This is a complete and accurate transcript of the tape of the oral history interview of Mona Miller Joyce (CN 535, T2) in the Archives of the Billy Graham Center. No spoken words have been omitted, except for any non-English phrases which could not be understood by the transcribers. Foreign terms which are not commonly understood appear in italics. In very few cases words were too unclear to be distinguished. If the transcriber was not completely sure of having gotten what the speaker said, "[?]" was inserted after the word or phrase in question. If the speech was inaudible or indistinguishable, "[unclear]" was inserted. Grunts and verbal hesitations such as "ah" or "um" were usually omitted. The transcribers have not attempted to phonetically replicate English dialects but have instead entered the standard English word the speaker was expressing.

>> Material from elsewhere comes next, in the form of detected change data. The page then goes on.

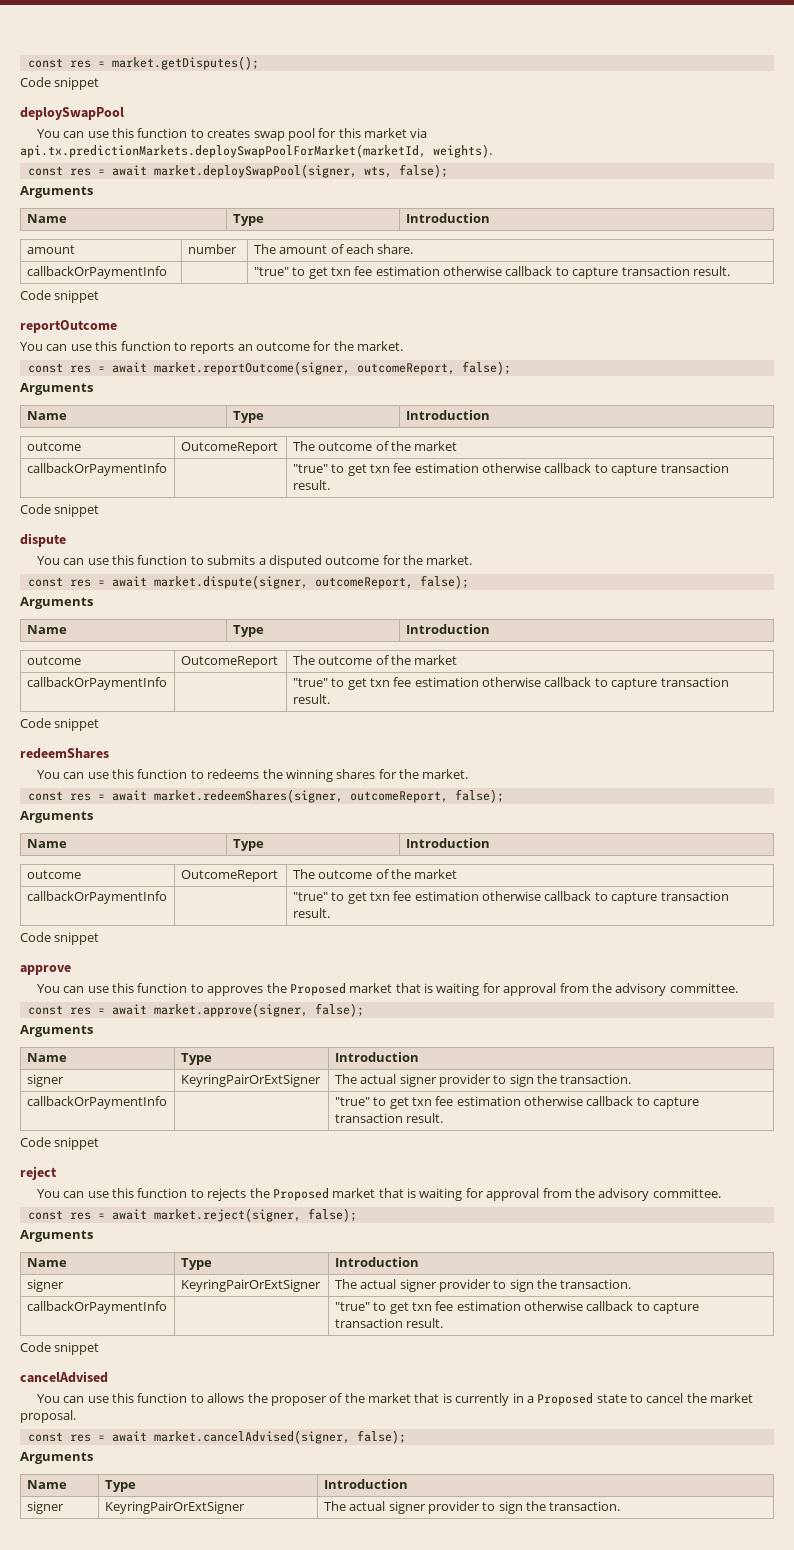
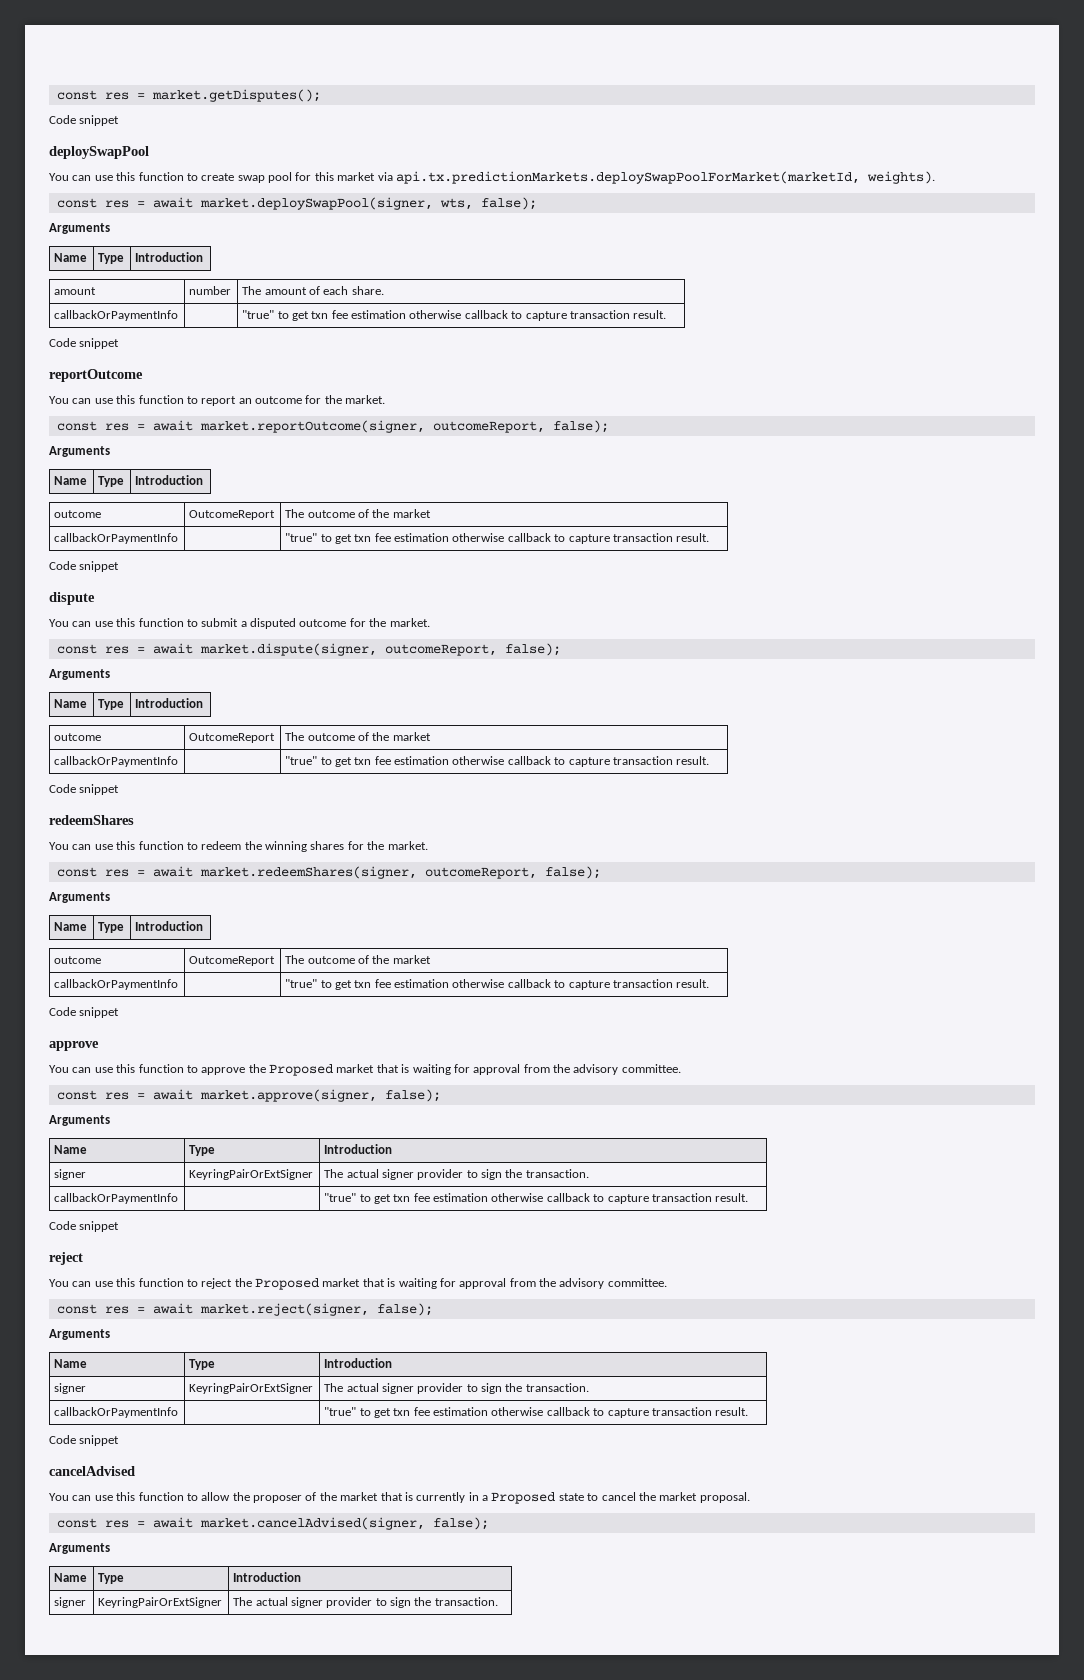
[207,129,251,138] creates -> [201,173,235,181] create
[190,342,235,354] reports -> [201,396,237,406] report
[207,555,256,565] submits -> [201,618,239,627] submit
[207,769,260,779] redeems -> [201,841,242,850] redeem
[207,986,264,996] approves -> [201,1067,246,1075] approve
[207,1188,247,1201] rejects -> [201,1278,233,1289] reject
[207,1393,245,1403] allows -> [201,1492,231,1501] allow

Chinese place names are spelled in the transcript in the old or new transliteration form according to how the speaker pronounced them. Thus, "Peking" is used instead of "Beijing," if that is how the interviewee pronounced it. Chinese terms and phrases which would be understood were spelled as they were pronounced with some attempt made to identify the accepted transliteration form to which it corresponds.

Readers should remember that this is a transcript of spoken English, which follows a different rhythm and rule than written English.

... Three dots indicate an interruption or break in the train of thought within the sentence on the part of the speaker.

.... Four dots indicate what the transcriber believes to be the end of an incomplete sentence.

( ) Words in parentheses are asides made by the speaker.

[ ] Words in brackets are comments by the transcriber.

This transcript, made by Matt Thompson and Paul Ericksen, was completed in November 2004.


Collection 535, T2. Interview of Mona Miller Joyce by Paul Ericksen, August 15, 1996.

ERICKSEN: Okay...

JOYCE: So I just....

ERICKSEN: ...we were talking about your treatment by the Communists.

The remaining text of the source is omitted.